#  >  > Living And Legal Affairs In Thailand >  >  > Farming & Gardening In Thailand >  >  > Thailands Zoos and Animals >  >  How cute is he?

## Gilbert

Cute little bugger, heh?

----------


## ACT

No.

Awful looking thing.

----------


## xanax

Dogs are pathetically dependant creatures, ah look at his little face then..

----------


## Davis Knowlton

Probably has good hearing......

----------


## FloridaBorn

Isn't that the puppy you pictured in your other thread that is now deceased? That's too bad if so, it is a cute bugger in an ugly sort of way, not in Thailand and no where to keep one there anyways but good on ya for seeking homes for these guys, most look pretty healthy, on the outside anyways..

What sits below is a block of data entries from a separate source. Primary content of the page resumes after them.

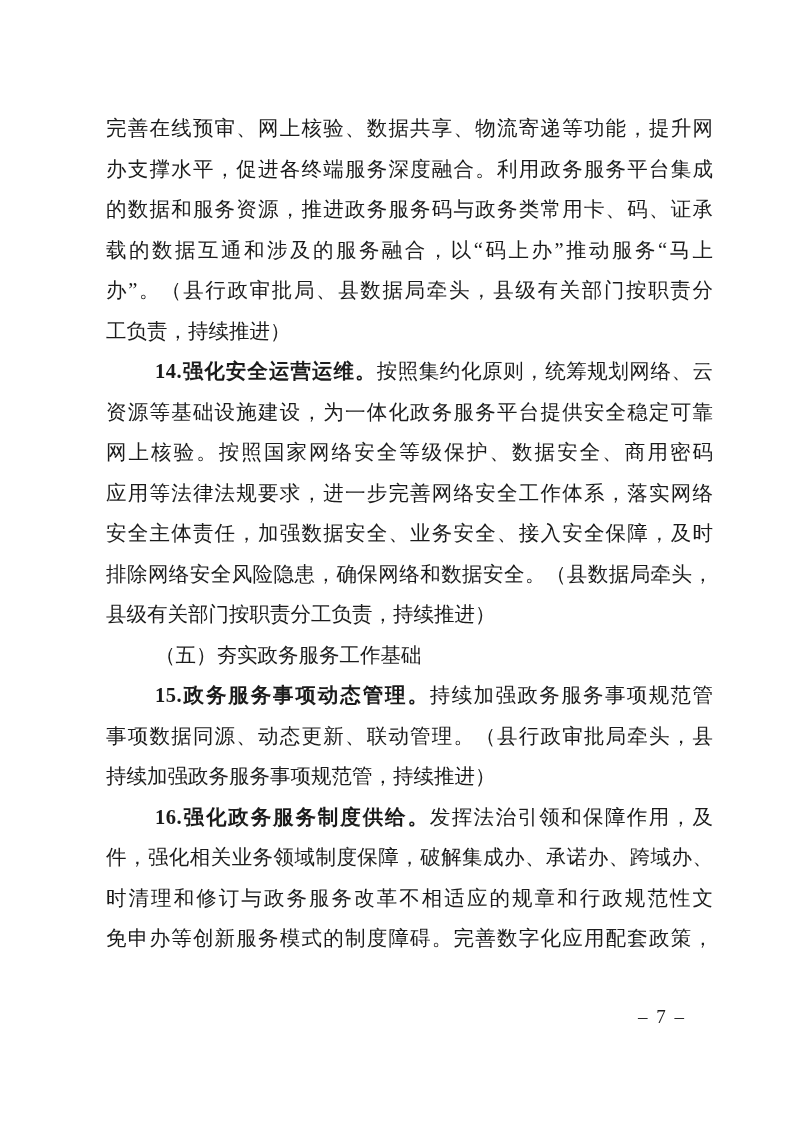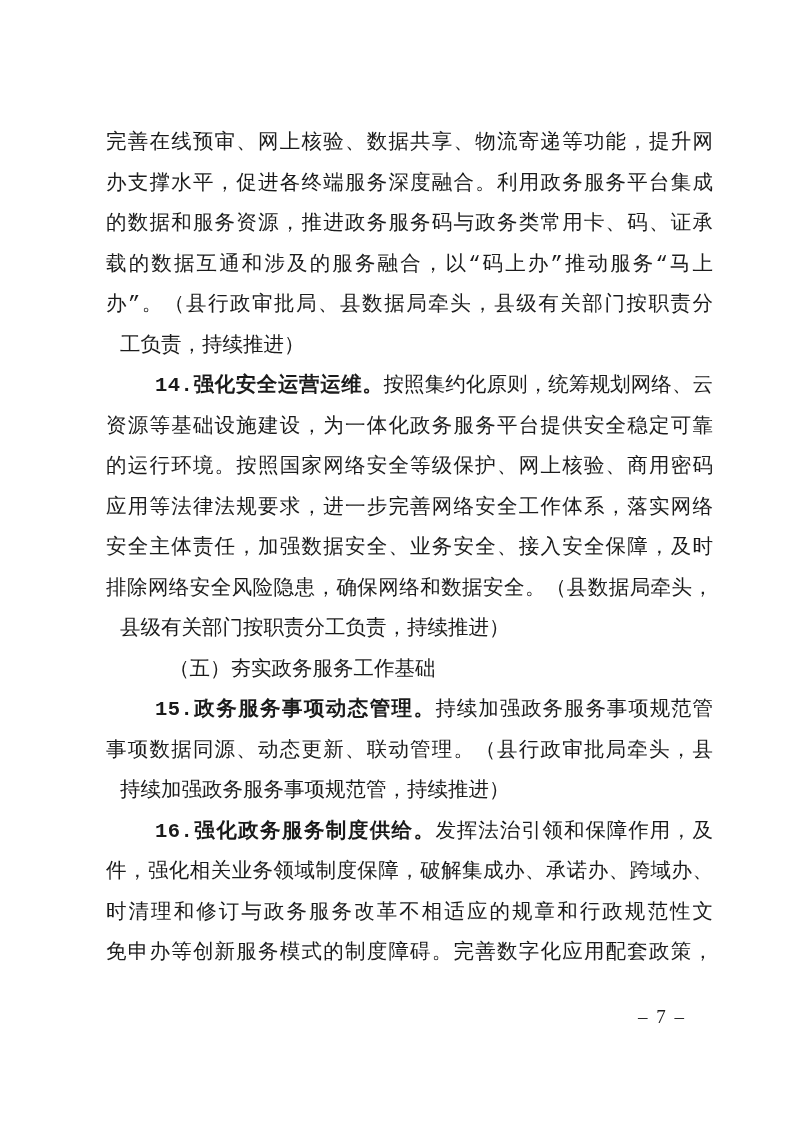--- a/index.html
+++ b/index.html
@@ -22,9 +22,8 @@
   .textblock {
     position: absolute;
     left: 106px;
-    top: 123px;
+    top: 108px;
     width: 607px;
-    font-family: Liberation Mono, monospace;
   }
   .line {
     font-size: 20.5px;

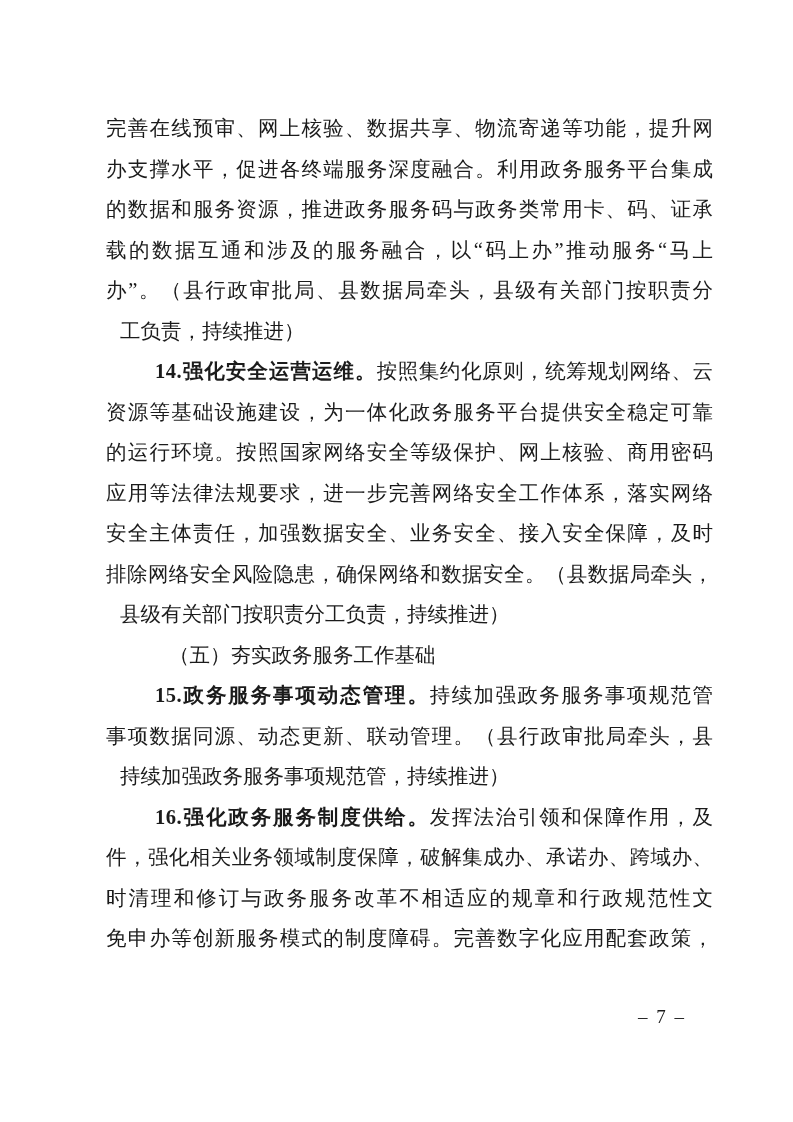--- a/index.html
+++ b/index.html
@@ -37,7 +37,6 @@
   .line.end {
     text-align: center;
     text-align-last: left;
-    margin-left: 14px;
   }
   .line.indent {
     text-indent: 49px;

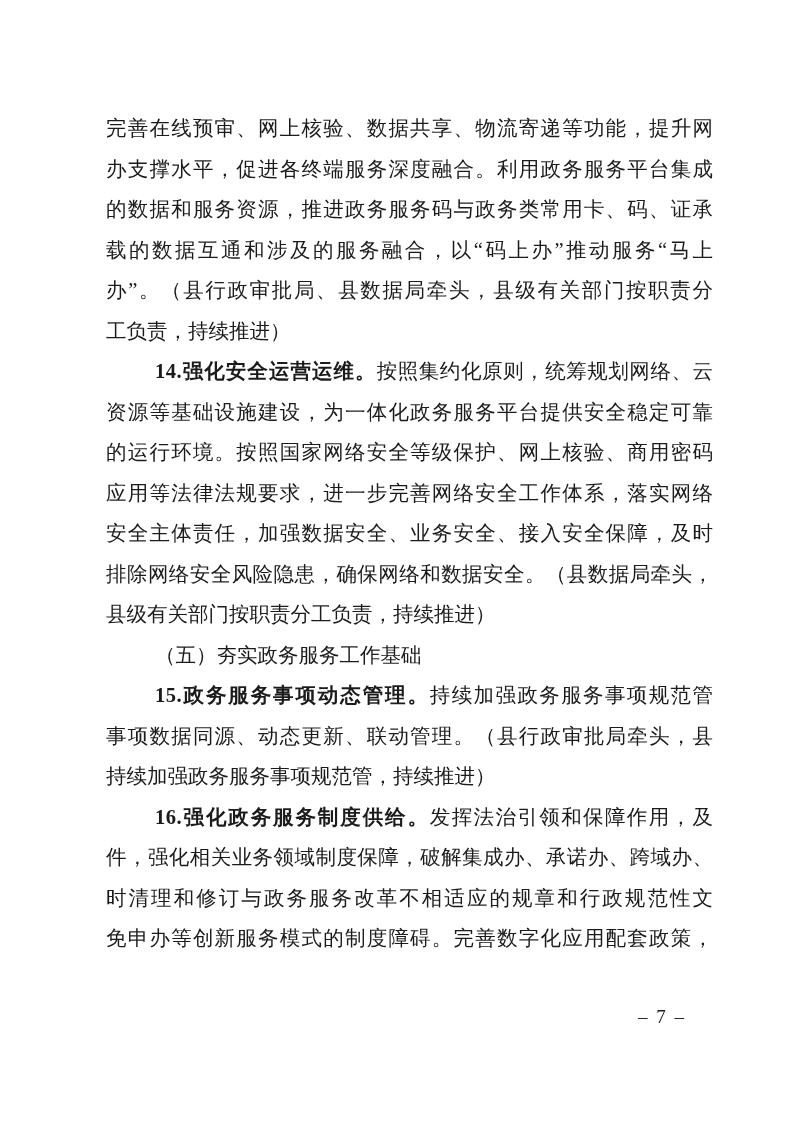--- a/index.html
+++ b/index.html
@@ -69,7 +69,7 @@
 
     <div class="line indent"><span class="lead">14.强化安全运营运维。</span><span>按照集约化原则，统筹规划网络、云</span></div>
     <div class="line">资源等基础设施建设，为一体化政务服务平台提供安全稳定可靠</div>
-    <div class="line">的运行环境。按照国家网络安全等级保护、网上核验、商用密码</div>
+    <div class="line">网上核验。按照国家网络安全等级保护、数据安全、商用密码</div>
     <div class="line">应用等法律法规要求，进一步完善网络安全工作体系，落实网络</div>
     <div class="line">安全主体责任，加强数据安全、业务安全、接入安全保障，及时</div>
     <div class="line">排除网络安全风险隐患，确保网络和数据安全。（县数据局牵头，</div>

Being soi dogs are they human sociable?

----------


## snakeeyes

Whats his name ? , Batdog ,  :Smile:

----------


## Mr Lick

Where's his mate Noddy?  :Smile:

----------


## DrB0b

Stroller was posting here recently, I'm sure he'd be interested.

----------


## Amina

> Stroller was posting here recently, I'm sure he'd be interested.


I would like to know how I can contact Stroller? Tried PMs to others but never received a reply!?!?
Stroller posted some photos a while back from my home town Nanoi, and I thought he was living nearby in the city of Nan, in Nan province.
Any help is appreciated. Thanks,
Amina Christoph

----------


## Gilbert

> Isn't that the puppy you pictured in your other thread that is now deceased?


Alas yes. 




> Where's his mate Noddy?


Noddy is still running about still happy as larry haven't fought of parvo by himself. Larry is not so happy though, as he died. 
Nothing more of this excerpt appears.